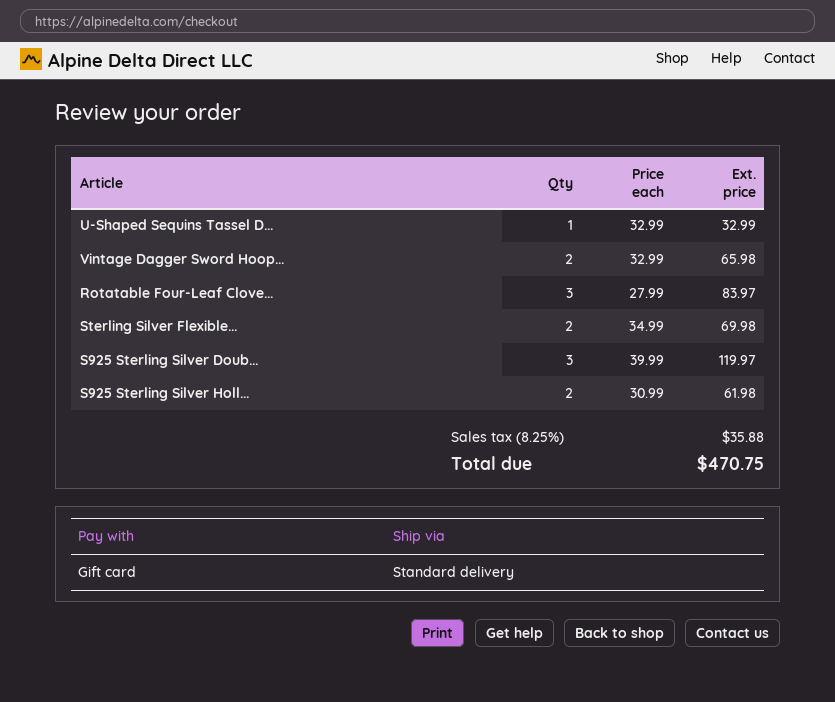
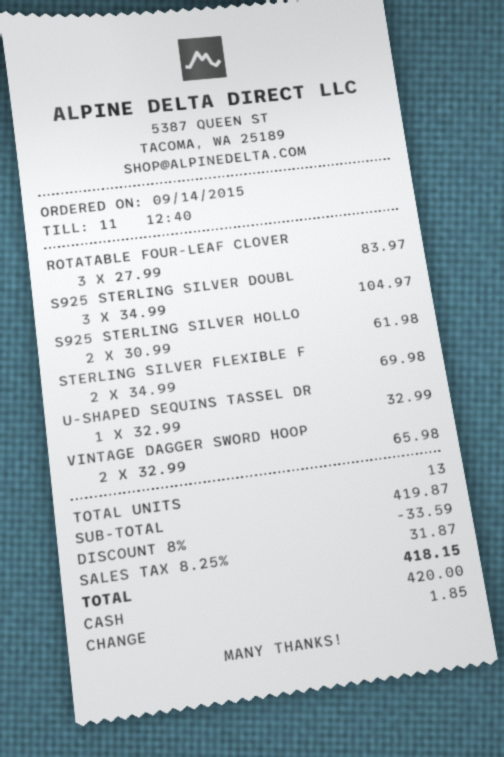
payment method: gift card -> cash
S925 Sterling Silver Doub...: 3 x 39.99 = 119.97 -> 3 x 34.99 = 104.97
discount: none -> 8% = 33.59
tax: 8.25% = 35.88 -> 8.25% = 31.87
total: 470.75 -> 418.15

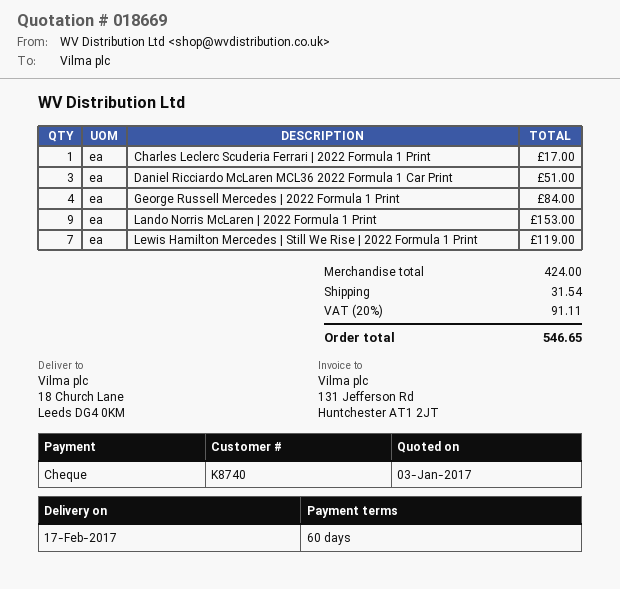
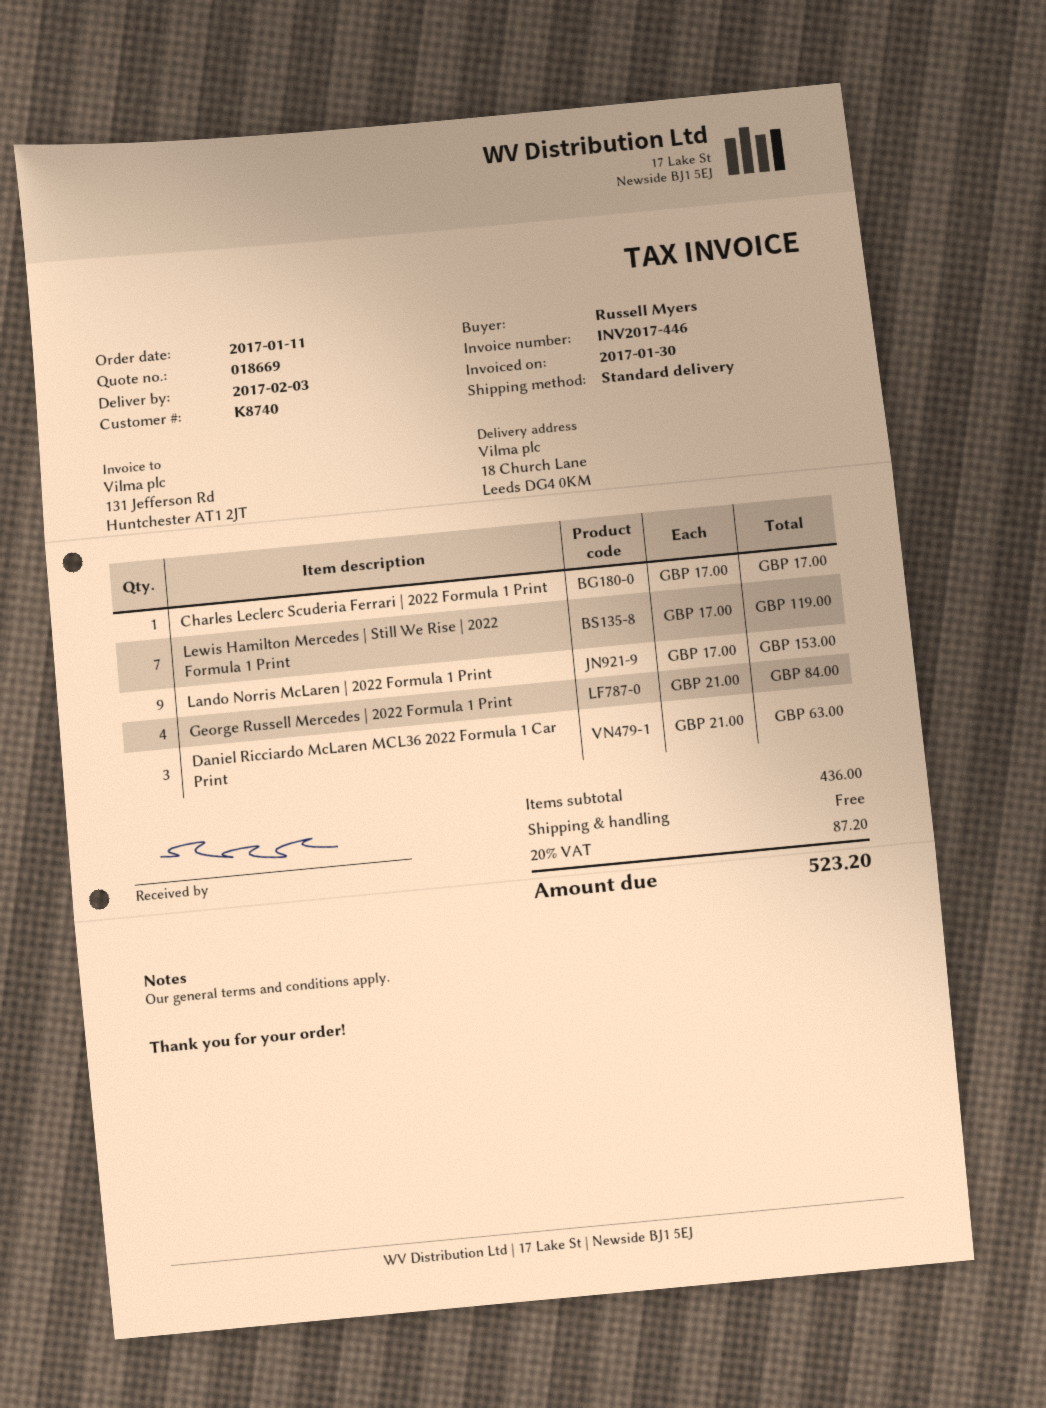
delivery date: 2017-02-17 -> 2017-02-03
Daniel Ricciardo McLaren MCL36 2022 Formula 1 Car Print: 3 for 51.00 -> 3 for 63.00
subtotal: 424.00 -> 436.00
shipping: 31.54 -> 0.00
tax: 20% = 91.11 -> 20% = 87.20
total: 546.65 -> 523.20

○ ○ ○ ○ ○ ○ ○

Retype the listing exactly. Skip every picture.

**Problem solution**
payment method: gift card -> cash
S925 Sterling Silver Doub...: 3 x 39.99 = 119.97 -> 3 x 34.99 = 104.97
discount: none -> 8% = 33.59
tax: 8.25% = 35.88 -> 8.25% = 31.87
total: 470.75 -> 418.15

delivery date: 2017-02-17 -> 2017-02-03
Daniel Ricciardo McLaren MCL36 2022 Formula 1 Car Print: 3 for 51.00 -> 3 for 63.00
subtotal: 424.00 -> 436.00
shipping: 31.54 -> 0.00
tax: 20% = 91.11 -> 20% = 87.20
total: 546.65 -> 523.20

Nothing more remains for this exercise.